Steve Rogers representa uma época em que, para um jovem idealista americano, era mais fácil decidir que rumo tomar na vida. Afinal, de um lado ele possuía toda a ideologia de aparente liberdade individual e democracia que criara sua identidade, enquanto no outro front o nazismo se apresentava como um sinistro inimigo a ser combatido.

O totalitarismo do Reich despersonificava o povo, que era nada mais que um instrumento do personagem maior, o Estado. Neste contexto era fácil, para um soldado aliado, enxergar no inimigo como algo pouco além de uma personificação do mal, cujo rosto praticamente confundia-se com o de Adolf Hitler.

Por todos esses motivos, percebe-se que tanto a trama de Guerra Civil quanto do título-solo do herói são desenvolvidas de tal maneira que o desfecho apresenta-se como uma das poucas, senão a única, solução plausível.

"A Morte do Sonho"

Este é o representativo título da história, cujo principal acontecimento é narrado logo na primeira parte. Nada de supervilões, monstros gigantes ou clones descontrolados. O Capitão América tomba indefeso, vítima de uma covardia desproporcional ao heroísmo que se espera anteceder à morte de um guerreiro. Agoniza nas escadarias de um tribunal de Nova York, diante das câmeras da TV. Tosco? Só se você espera "mais do mesmo" nas histórias de super-heróis, ou seja: pancadaria irracional, corpos anabolizados, roteiro raso. Não é o que se vê aqui. Pelo bem da nona arte.

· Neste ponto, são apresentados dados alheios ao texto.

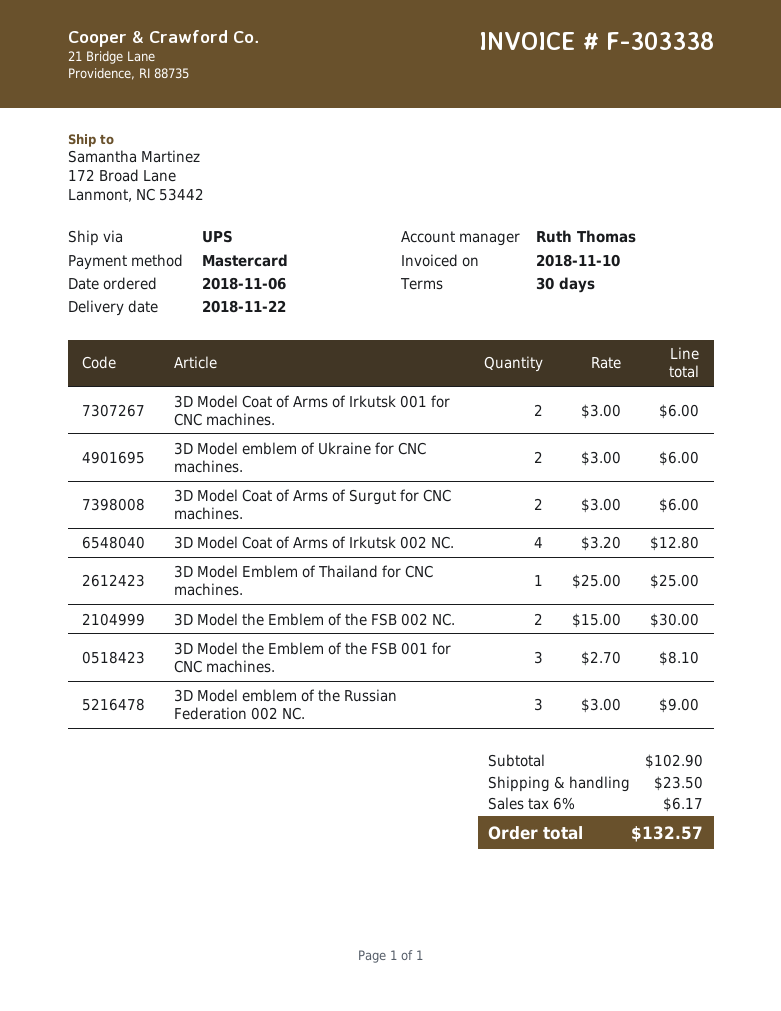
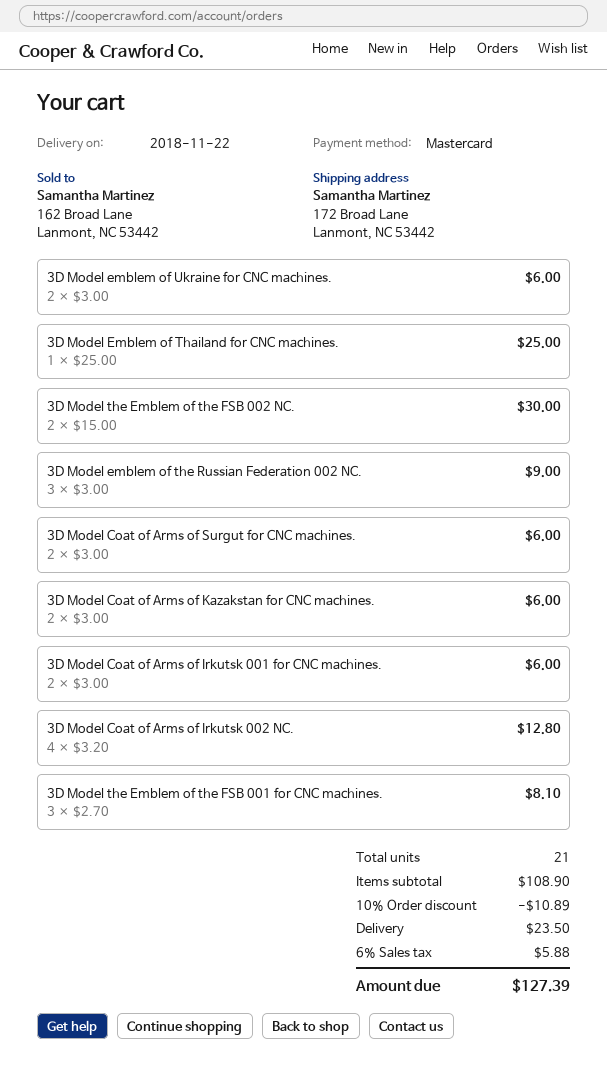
3D Model Coat of Arms of Kazakstan for CNC machines.: none -> 2 x 3.00 = 6.00
subtotal: 102.90 -> 108.90
discount: none -> 10% = 10.89
tax: 6% = 6.17 -> 6% = 5.88
total: 132.57 -> 127.39

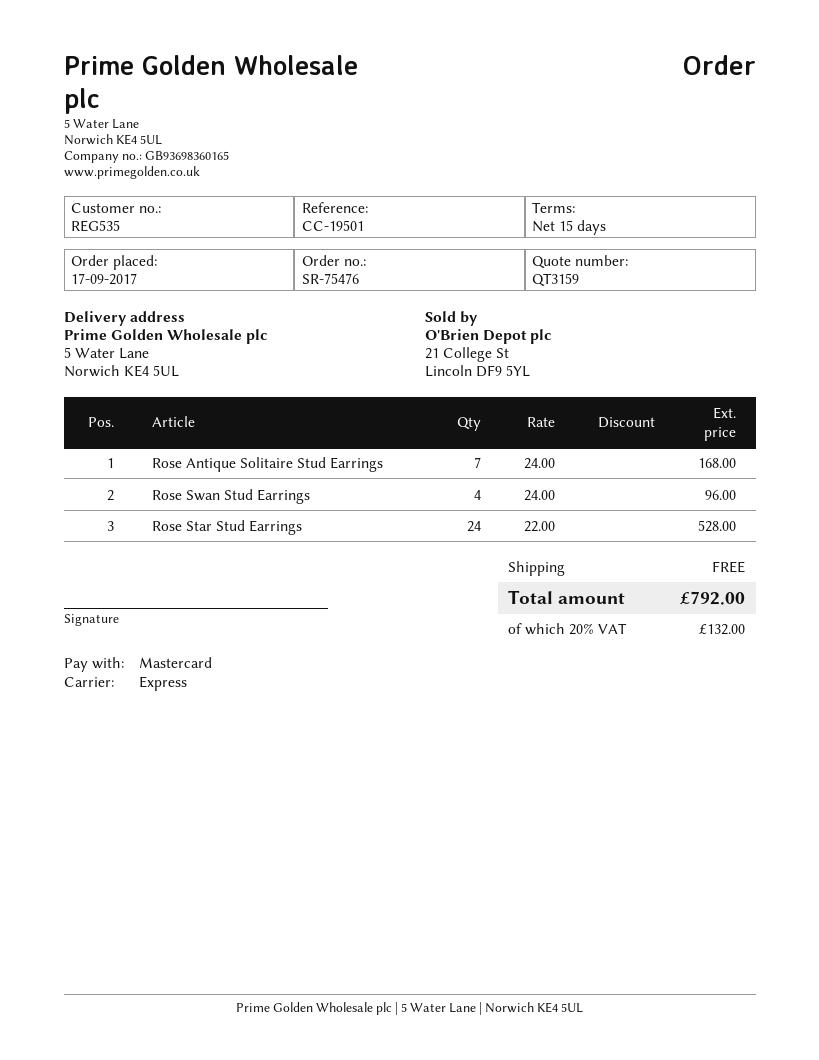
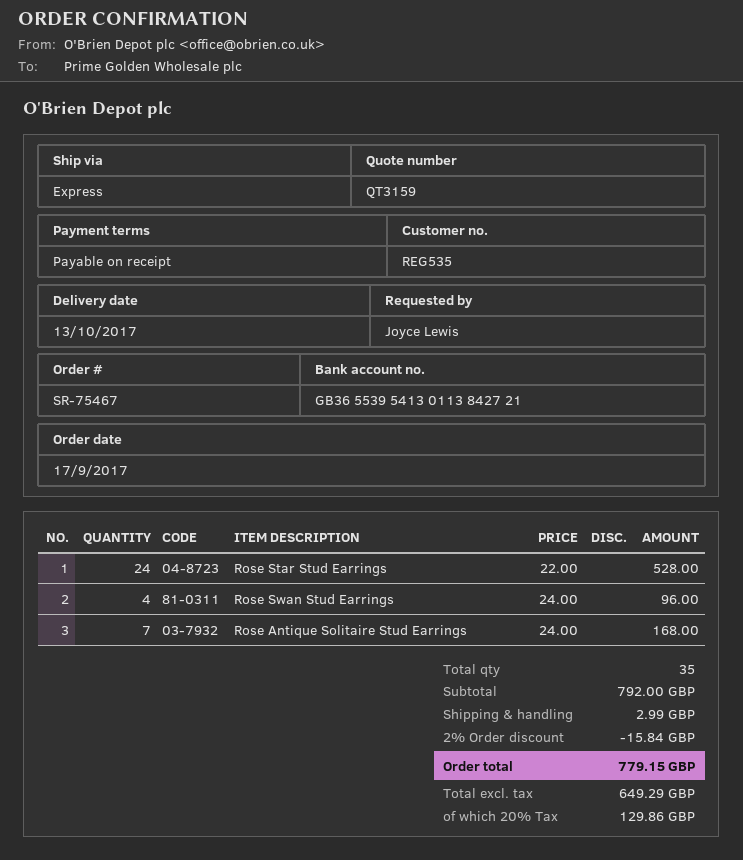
order number: SR-75476 -> SR-75467
payment terms: 15 days -> on receipt
discount: none -> 2% = 15.84
shipping: 0.00 -> 2.99
tax: 20% = 132.00 -> 20% = 129.86
total: 792.00 -> 779.15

Brubaker opta por uma história focada nos personagens secundários. As lembranças de cada um e a visão do público, sob a perspectiva do jornalismo, marcam a trama. A arte de Steve Epting, soberba, imprime seriedade e verossimilhança à narrativa, cujo impacto visual é marcante.

Enfim, "A Morte do Sonho - Parte Um" foi uma surpresa muito bem-vinda. Eu, que estava há um bom tempo sem acompanhar as séries mensais de heróis, não imaginava que encontraria um sopro de criatividade e qualidade justamente no Capitão América. Digo isso, porque é destes personagens que o pessoal dito politizado adora odiar (stazunids, indústria cultural e tal). Mas, no final das contas, representa valores autênticos e talvez careça somente de boas idéias e novas contextualizações.

Os Novos Vingadores # 49
Apresentando:
"A Morte do Sonho - Parte Um"
Roteiro: Ed Brubaker
Arte: Steve Epting
R$ 7,50

E mais: Novos Vingadores, Illuminatti e Miss Marvel (legaizinhas também, mas nem estou a fim de falar...)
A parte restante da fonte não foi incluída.